---- Dataset

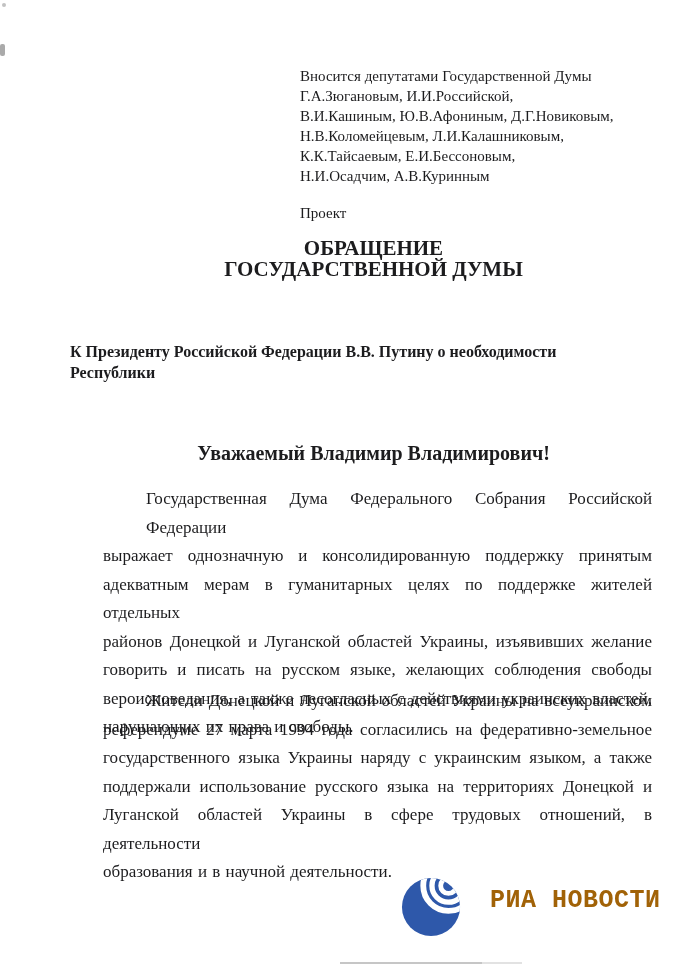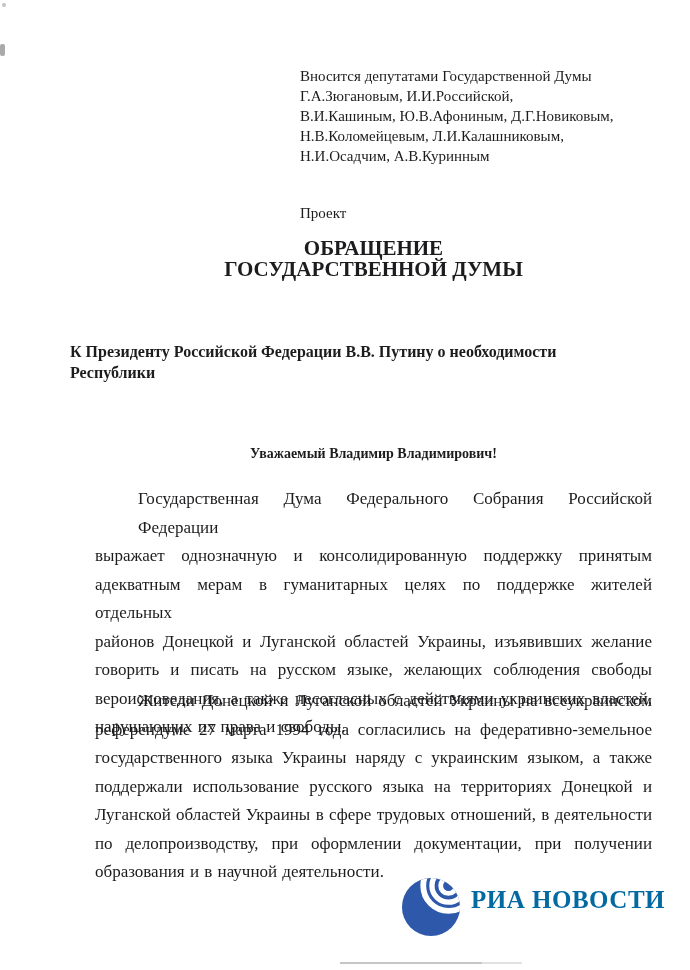--- a/index.html
+++ b/index.html
@@ -126,6 +126,7 @@
     <div>Г.А.Зюгановым, И.И.Российской,</div>
     <div>В.И.Кашиным, Ю.В.Афониным, Д.Г.Новиковым,</div>
     <div>Н.В.Коломейцевым, Л.И.Калашниковым,</div>
+    <div>К.К.Тайсаевым, Е.И.Бессоновым,</div>
     <div>Н.И.Осадчим, А.В.Куринным</div>
   </div>
 

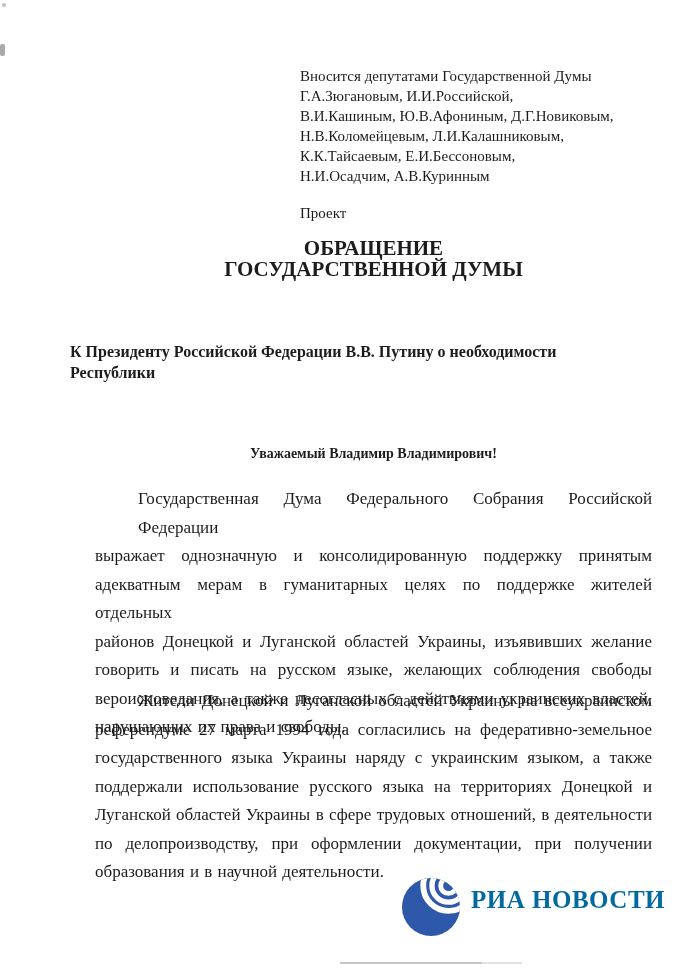--- a/index.html
+++ b/index.html
@@ -56,7 +56,7 @@
     width: 557px;
     text-align: center;
     font-weight: bold;
-    font-size: 14px;
+    font-size: 20px;
     line-height: 21px;
   }
   

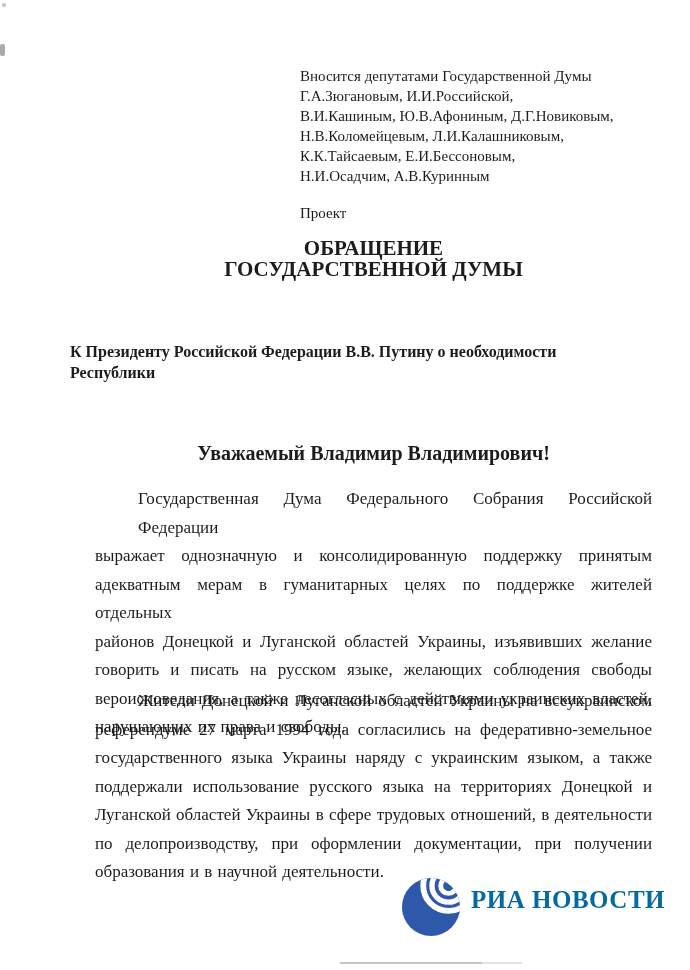--- a/index.html
+++ b/index.html
@@ -70,7 +70,7 @@
   }
   .body-par.p1 { top: 485px; }
   .body-par.p2 { top: 687px; }
-  .jline { text-align: justify; text-align-last: justify; }
+  .jline { text-align: justify; text-align-last: justify; margin-left: 8px; }
   .jline.last { text-align-last: left; }
   .jline.indent { padding-left: 43px; }
   

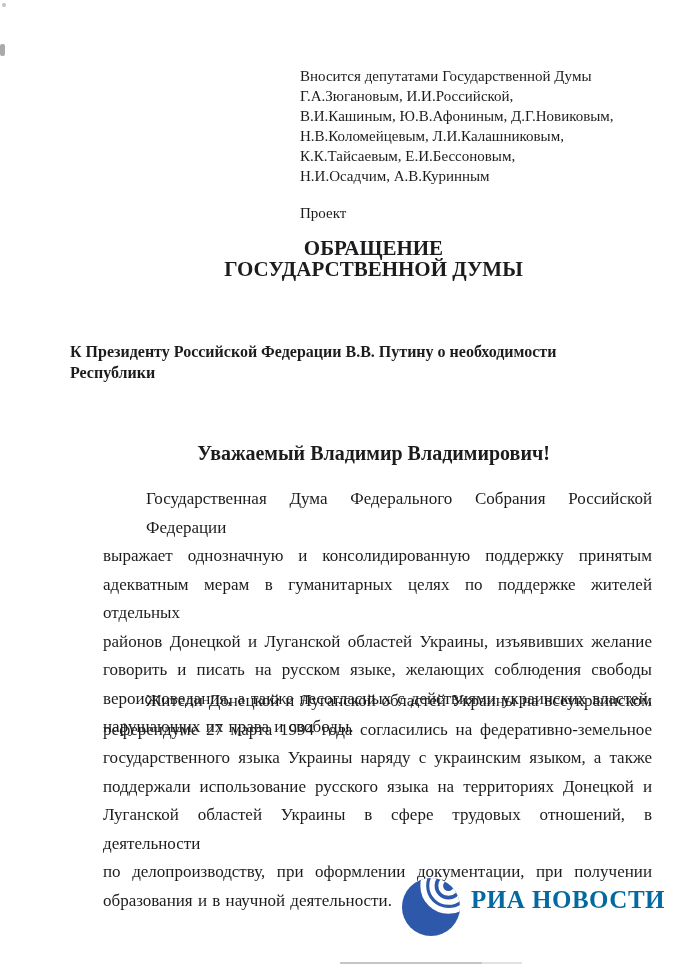--- a/index.html
+++ b/index.html
@@ -160,7 +160,6 @@
     <div class="jline">государственного языка Украины наряду с украинским языком, а также</div>
     <div class="jline">поддержали использование русского языка на территориях Донецкой и</div>
     <div class="jline">Луганской областей Украины в сфере трудовых отношений, в деятельности</div>
-    <div class="jline">по делопроизводству, при оформлении документации, при получении</div>
     <div class="jline last">образования и в научной деятельности.</div>
   </div>
 

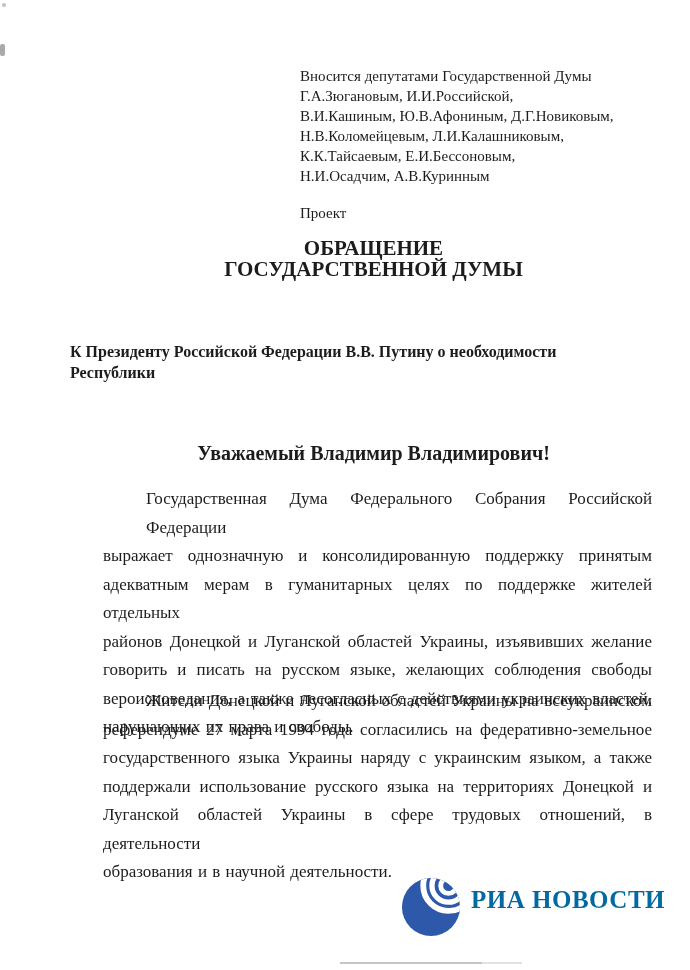--- a/index.html
+++ b/index.html
@@ -83,12 +83,12 @@
   }
   .globe { width: 62px; height: 62px; display: block; }
   .brand-text {
-    font-family: Liberation Serif, serif;
+    font-family: Liberation Mono, monospace;
     font-weight: 700;
     font-size: 25px;
     letter-spacing: 0.5px;
-    color: #0369a1;
-    margin-left: 9px;
+    color: #a16207;
+    margin-left: 28px;
     position: relative;
     top: -7px;
     white-space: nowrap;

--------

## Activity
The result should be an exact copy of every entry above, with no pictures included.

## Solution for this task
--- a/index.html
+++ b/index.html
@@ -126,6 +126,7 @@
     <div>Г.А.Зюгановым, И.И.Российской,</div>
     <div>В.И.Кашиным, Ю.В.Афониным, Д.Г.Новиковым,</div>
     <div>Н.В.Коломейцевым, Л.И.Калашниковым,</div>
+    <div>К.К.Тайсаевым, Е.И.Бессоновым,</div>
     <div>Н.И.Осадчим, А.В.Куринным</div>
   </div>
 

--- a/index.html
+++ b/index.html
@@ -56,7 +56,7 @@
     width: 557px;
     text-align: center;
     font-weight: bold;
-    font-size: 14px;
+    font-size: 20px;
     line-height: 21px;
   }
   

--- a/index.html
+++ b/index.html
@@ -70,7 +70,7 @@
   }
   .body-par.p1 { top: 485px; }
   .body-par.p2 { top: 687px; }
-  .jline { text-align: justify; text-align-last: justify; }
+  .jline { text-align: justify; text-align-last: justify; margin-left: 8px; }
   .jline.last { text-align-last: left; }
   .jline.indent { padding-left: 43px; }
   

--- a/index.html
+++ b/index.html
@@ -160,7 +160,6 @@
     <div class="jline">государственного языка Украины наряду с украинским языком, а также</div>
     <div class="jline">поддержали использование русского языка на территориях Донецкой и</div>
     <div class="jline">Луганской областей Украины в сфере трудовых отношений, в деятельности</div>
-    <div class="jline">по делопроизводству, при оформлении документации, при получении</div>
     <div class="jline last">образования и в научной деятельности.</div>
   </div>
 

--- a/index.html
+++ b/index.html
@@ -83,12 +83,12 @@
   }
   .globe { width: 62px; height: 62px; display: block; }
   .brand-text {
-    font-family: Liberation Serif, serif;
+    font-family: Liberation Mono, monospace;
     font-weight: 700;
     font-size: 25px;
     letter-spacing: 0.5px;
-    color: #0369a1;
-    margin-left: 9px;
+    color: #a16207;
+    margin-left: 28px;
     position: relative;
     top: -7px;
     white-space: nowrap;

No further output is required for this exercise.